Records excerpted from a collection
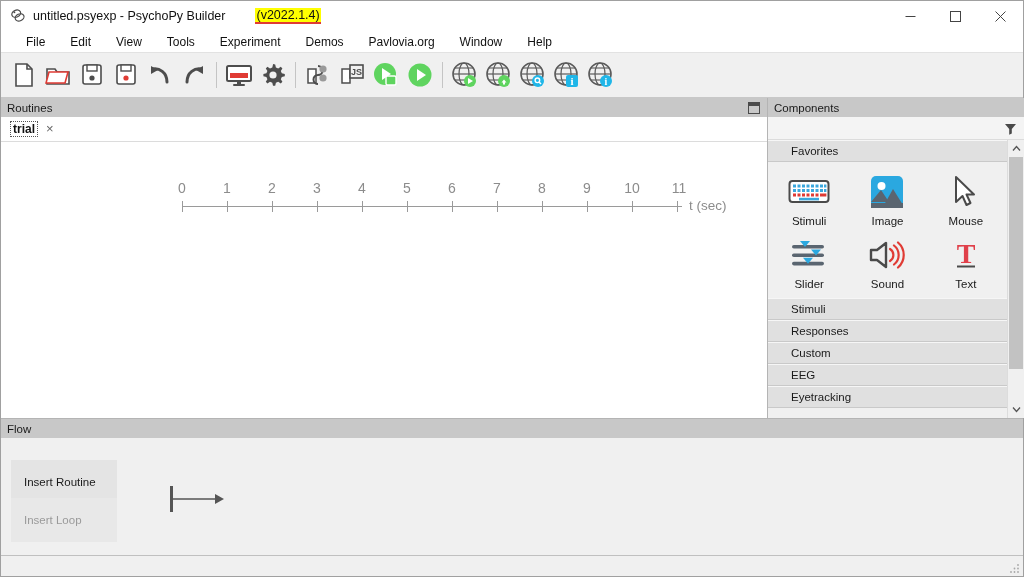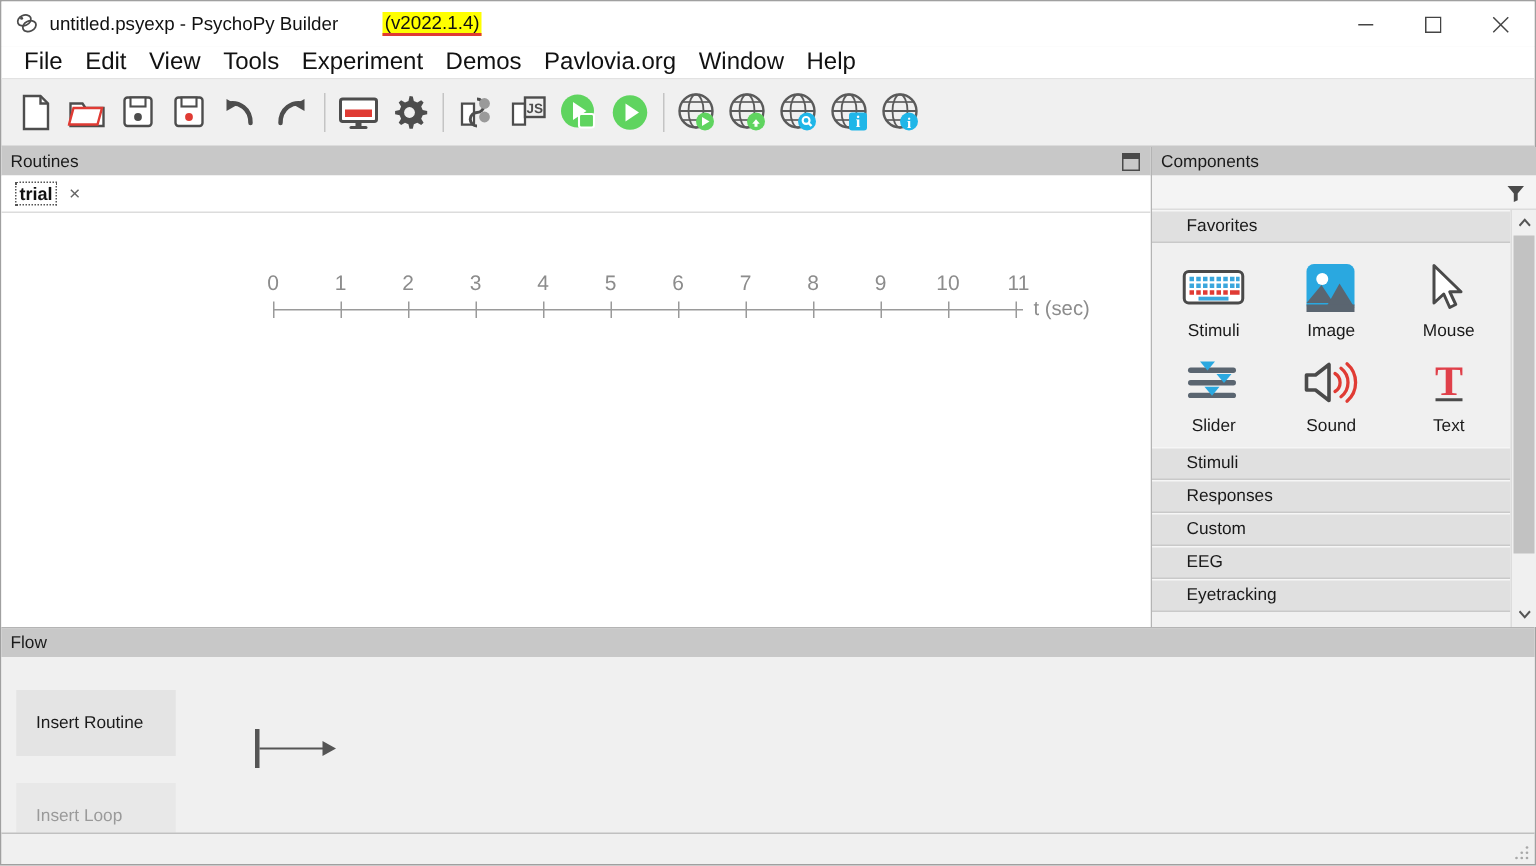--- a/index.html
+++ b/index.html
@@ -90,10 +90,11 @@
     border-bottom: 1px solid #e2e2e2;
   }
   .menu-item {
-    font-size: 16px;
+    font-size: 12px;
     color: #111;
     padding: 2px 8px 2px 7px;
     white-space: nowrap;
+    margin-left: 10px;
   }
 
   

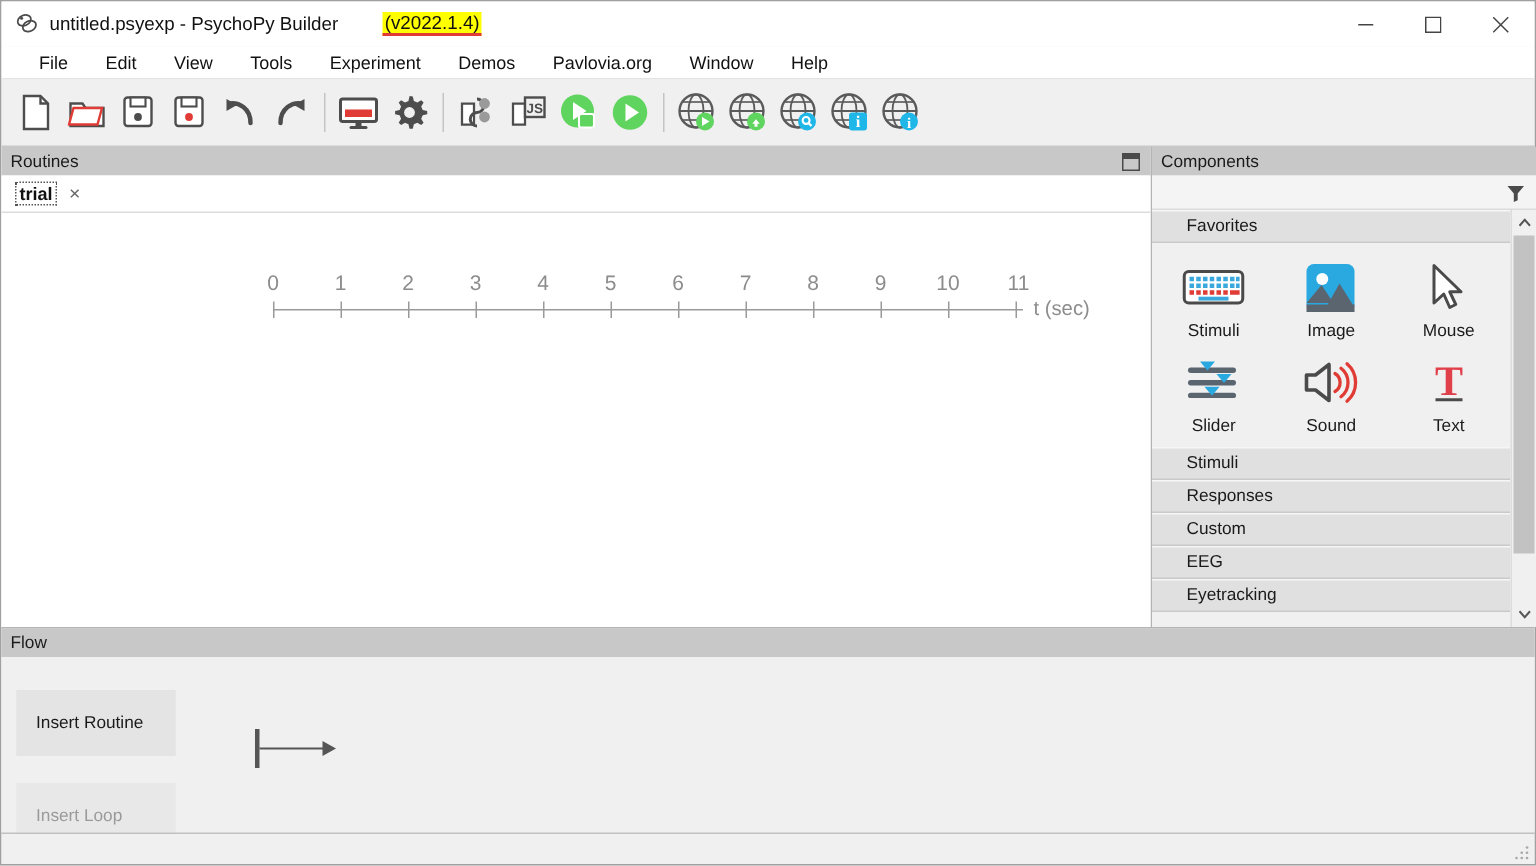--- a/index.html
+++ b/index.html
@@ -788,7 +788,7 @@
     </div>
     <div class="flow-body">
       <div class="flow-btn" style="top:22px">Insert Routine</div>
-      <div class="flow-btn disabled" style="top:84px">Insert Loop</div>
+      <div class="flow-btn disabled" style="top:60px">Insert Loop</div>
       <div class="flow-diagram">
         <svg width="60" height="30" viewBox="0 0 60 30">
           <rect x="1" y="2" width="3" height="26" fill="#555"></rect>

> _Task prompt_
Every line with "flow" in it should be copied from the entries.

> _Answer to the exercise_
     <div class="flow-body">
       <div class="flow-btn" style="top:22px">Insert Routine</div>
-      <div class="flow-btn disabled" style="top:84px">Insert Loop</div>
+      <div class="flow-btn disabled" style="top:60px">Insert Loop</div>
       <div class="flow-diagram">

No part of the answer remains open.